Away from the camera, Panahi is still trying to defuse the villagers’ hostility. He goes to visit the sheriff—a shifty politician, cagey but not all that bright—who informs his guest that his car has been attracting the wrong kind of attention. Their conversation seems so natural, the sheriff so unlike an actor, that again we have to remind ourselves that Panahi wrote the dialogue. The first time I watched the film I thought the scenes in the village might be at least partly a documentary gone seriously awry; it took a second viewing for me to see that Panahi was in charge, shaping his narrative more elegantly and pointedly than reality could have managed. Eventually we come to realize that the film is so intricately structured, so filled with persuasive and artful parallels and dramatic plot twists, and the tone of the dialogue so much like that of Panahi’s earlier films, no one could sensibly conclude that these scenes are entirely unscripted or taken wholly from life.
The controversy about the alleged photograph escalates until Panahi is summoned to appear in the village’s Oath Room to swear that no such photo exists. By now we will have noted the suggestion that Iran’s problems—the harsh laws, the mistreatment of women, the cruel and senseless abuses of power—not only are imposed from above by the government and the mullahs but are being echoed in the villages. As one local man says, “You know very well that villagers are different from city people. Town people have problems with authorities. We have problems with superstition.” The result looks much the same.

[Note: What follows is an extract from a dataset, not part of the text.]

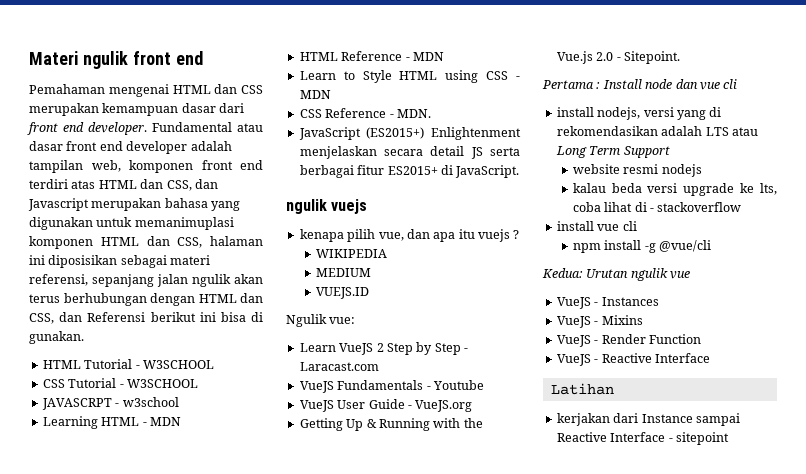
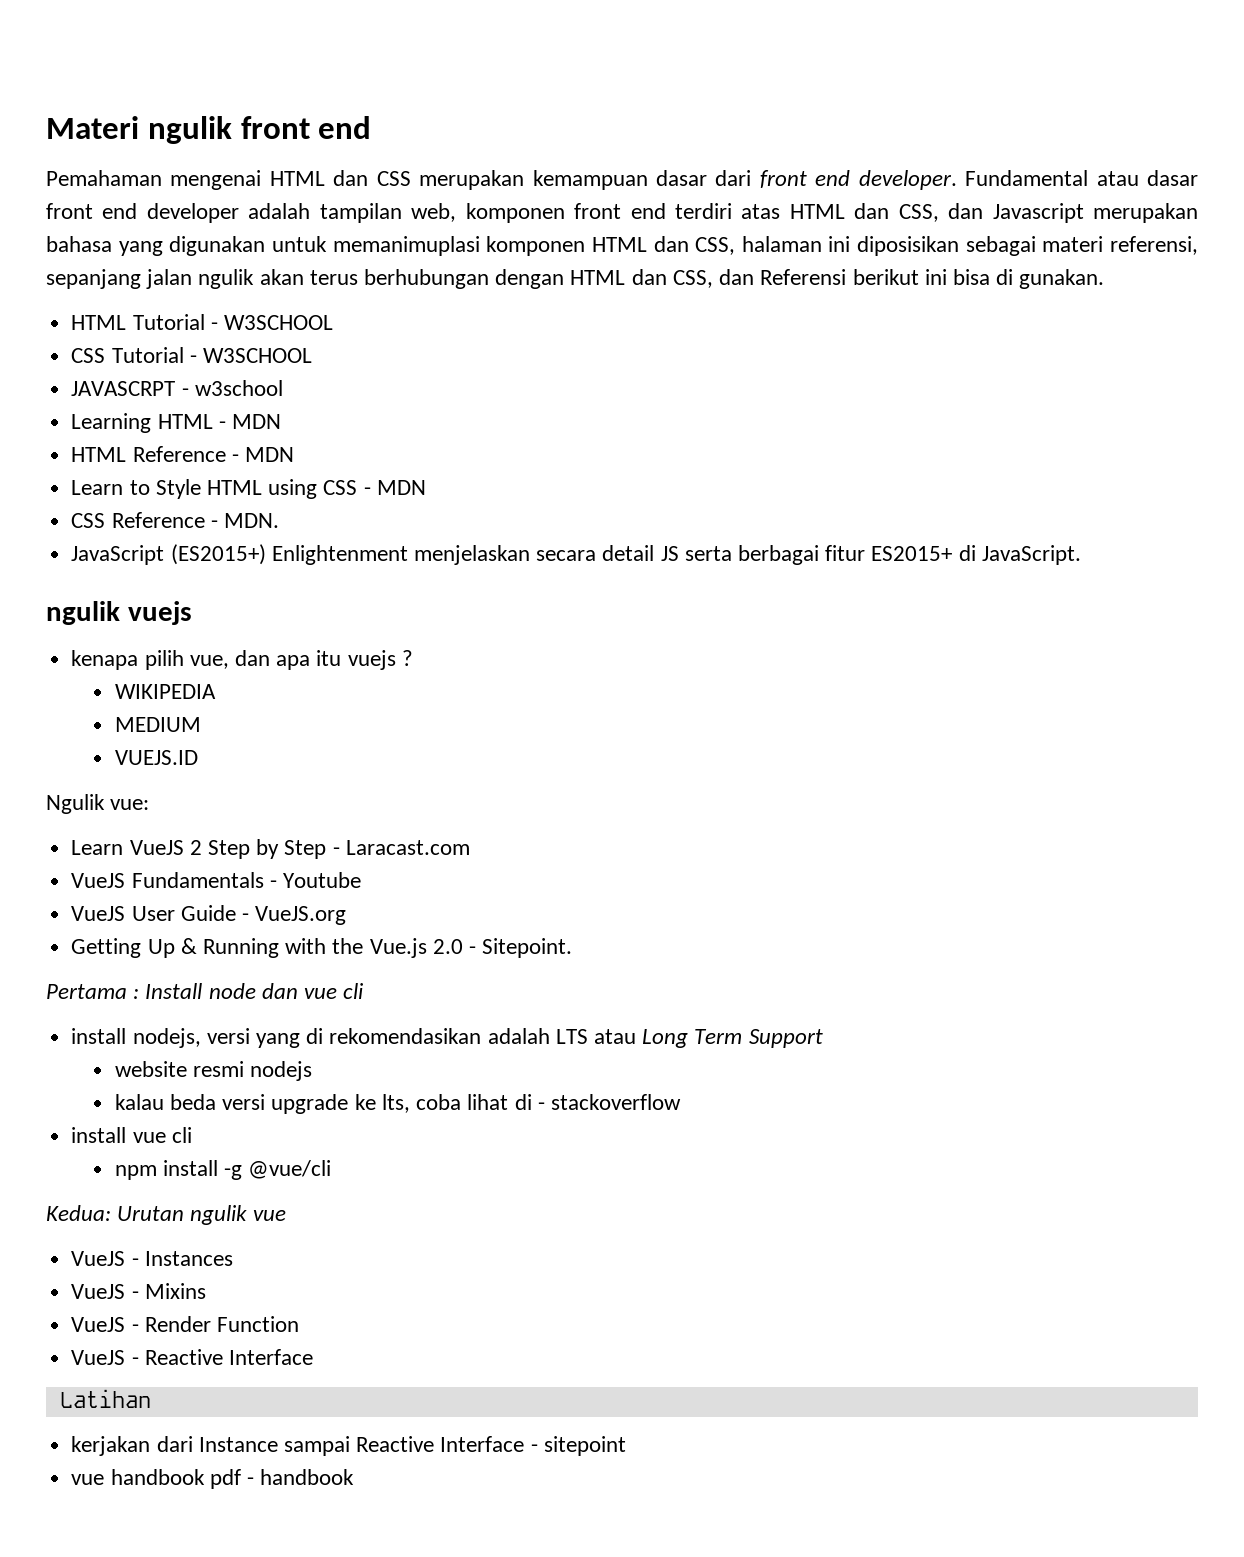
(729, 438) none -> [71,1469,355,1489] // vue handbook pdf - handbook

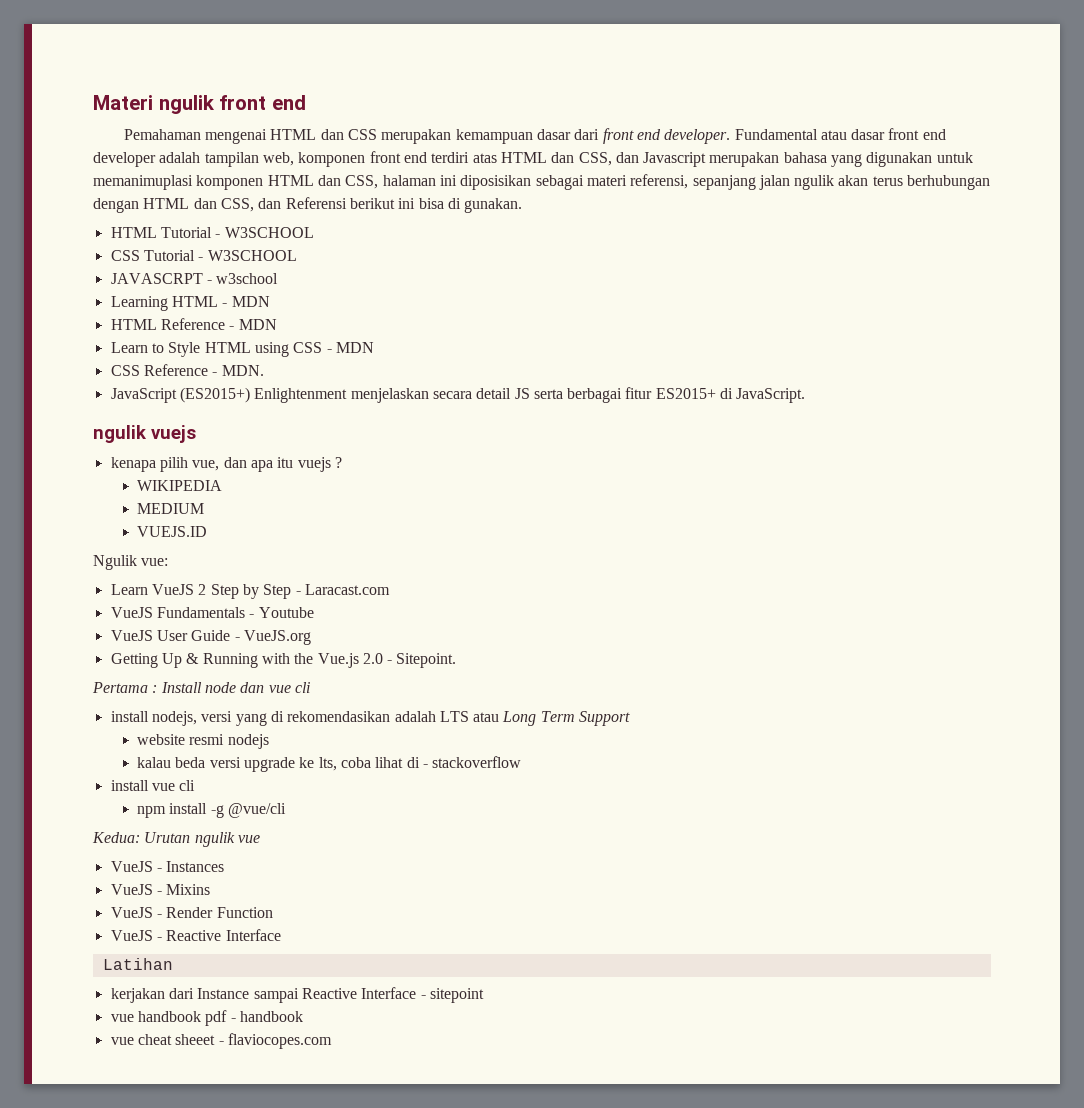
(355, 1477) none -> [110,1033,332,1049] // vue cheat sheeet - flaviocopes.com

On his way to the Oath Room, Panahi is accosted by a villager. They’ll have tea and then he’ll accompany him, the man suggests; the route is dangerous, because of the bears. In the teahouse, Panahi’s new friend tells him what to do in the Oath Room. You take an oath. It’s even OK to lie as long as everyone’s honor is saved and some kind of peace is brokered.
After tea, the villager sends Panahi on his way, alone: “Doesn’t look good if we go there together.” Panahi asks about the bears. The man says, “There are no bears. Those are stories made up to scare us. Our fears empower others. No bears! No bears! Just paper bears!”
The fact that Panahi is in prison—he and Aleahmad both contracted Covid and received intentionally inadequate medical care—even as his film premieres in Venice, New York, and other locations suggests that indeed there are bears, though maybe not on the path to the Oath Room. It reminds us that the stories “made up to scare us” can be genuinely frightening, and that humans are worse than bears when it comes to finding ingenious ways to torment our own species. The worst, or almost the worst, has already happened to him. His brilliant films are a testament to the determination, perseverance, and courage required to keep making art, no matter what.